For the sake of clarity GRRM’s text is italicized. 

Roughly speaking, there are three major conflicts set in motion in the chapters enclosed. These will form the major plot threads of the trilogy, intertwining with each other in what should be a complex but exciting (I hope) narrative tapestry. Each of the conflicts presents a major threat to the peace of my imaginary realm, the Seven Kingdoms, and to the lives of the principal characters.

The first threat grows from the enmity between the great houses of Lannister and Stark as it plays out in a cycle of plot, counterplot, ambition, murder, and revenge, with the iron throne of the Seven Kingdoms as the ultimate prize. This will form the backbone of the first volume of the trilogy, A Game of Thrones.

While the lion of Lannister and the direwolf of Stark snarl and scrap, however, a second and greater threat takes shape across the narrow sea, where the Dothraki horselords mass their barbarians hordes for a great invasion of the Seven Kingdoms, led by the fierce and beautiful Daenerys Stormborn, the last of the Targaryen dragonlords. The Dothraki invasion will be the central story of my second volume, A Dance with Dragons.

This all seems straightforward enough. The infamous Meereenese Knot has obviously delayed the advent of Danaerys the Dragonlord but it appears to be an essential plot element and therefore only delayed rather than discarded.

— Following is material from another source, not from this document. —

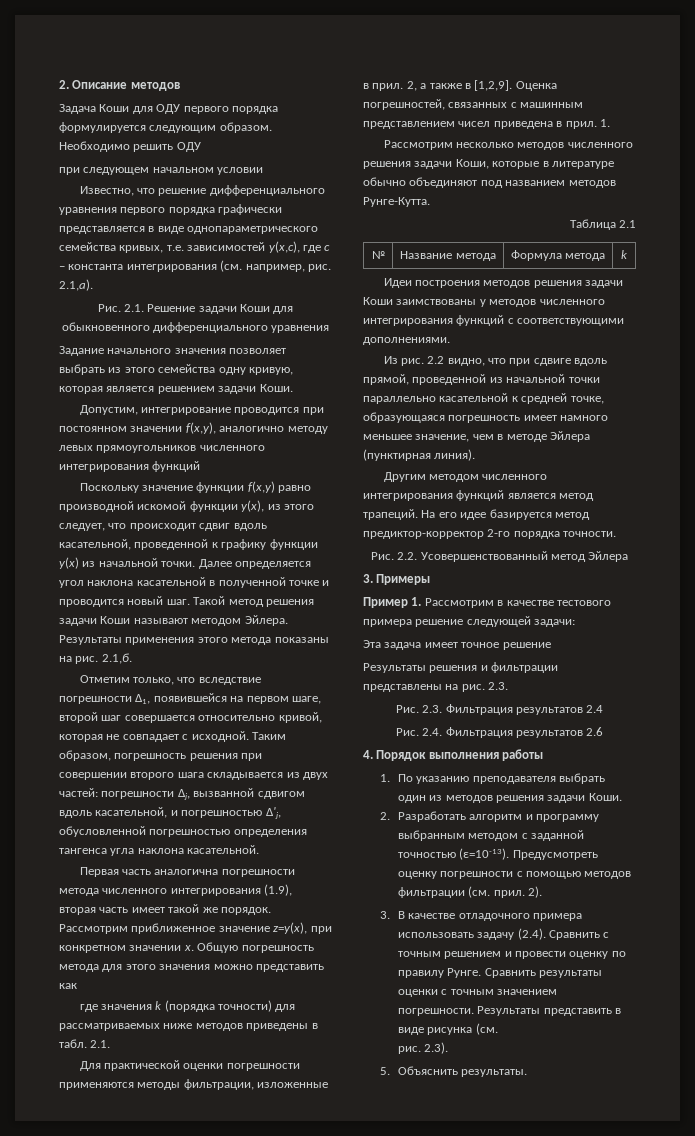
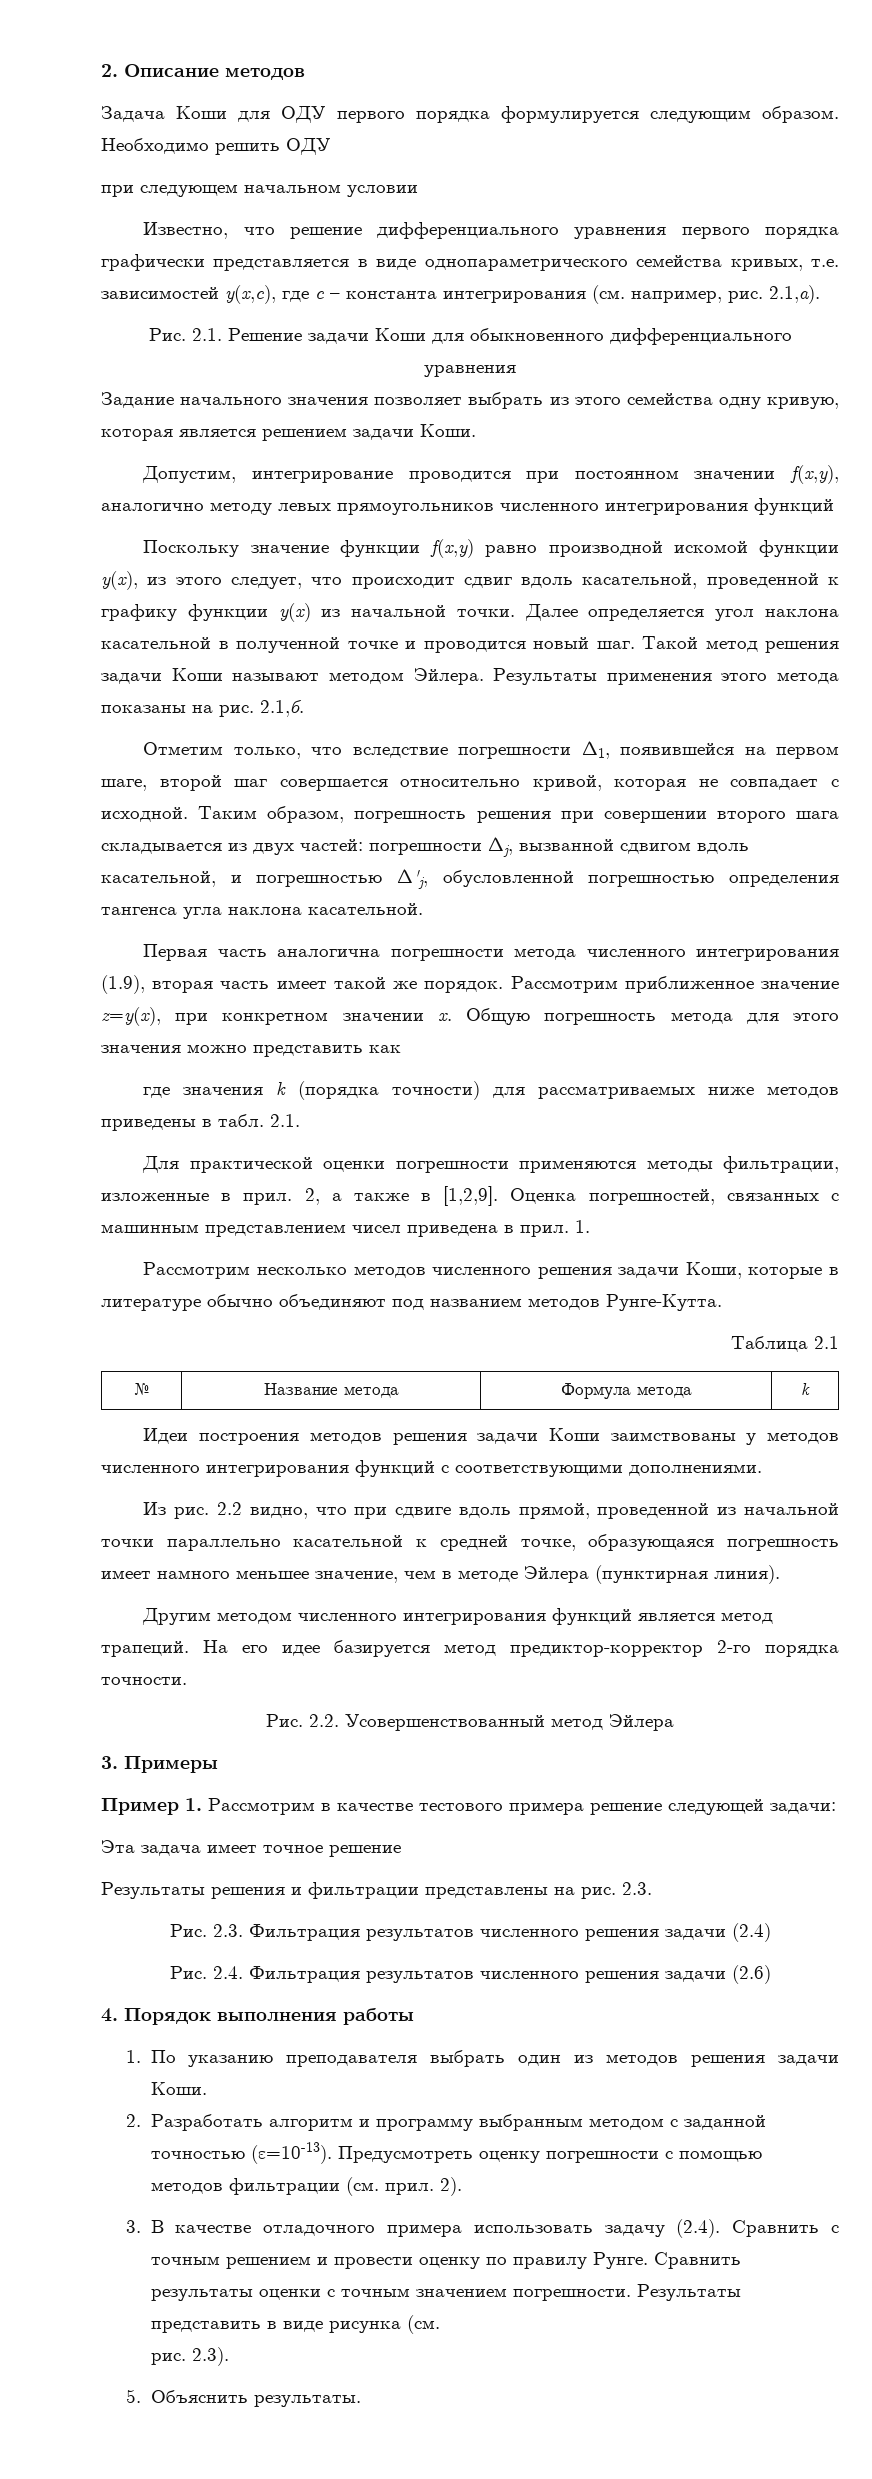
- Рис. 2.3. Фильтрация результатов 2.4
+ Рис. 2.3. Фильтрация результатов численного решения задачи (2.4)
- Рис. 2.4. Фильтрация результатов 2.6
+ Рис. 2.4. Фильтрация результатов численного решения задачи (2.6)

The greatest danger of all, however, comes from the north, from the icy wastes beyond the Wall, where half-forgotten demons out of legend, the inhuman others, raise cold legions of the undead and the neverborn and prepare to ride down on the winds of winter to extinguish everything that we would call "life." The only thing that stands between the Seven Kingdoms and and endless night is the Wall, and a handful of men in black called the Night's Watch. Their story will be the heart of my third volume, The Winds of Winter. The final battle will also draw together characters and plot threads left from the first two books and resolve all in one huge climax.

Again this seems straightforward, but what I suggest is significant is the way in which Others and White Walkers are not synonymous at this point. The “inhuman others” are “half-forgotten demons out of legend” but while that description can easily be applied to the walkers it is also applicable to the equally inhuman Children of the Forest and this passage clearly states that they “raise” both the undead and the neverborn – and the latter or walkers as we know know are created by magic and are not a race but rather “a different kind of life”.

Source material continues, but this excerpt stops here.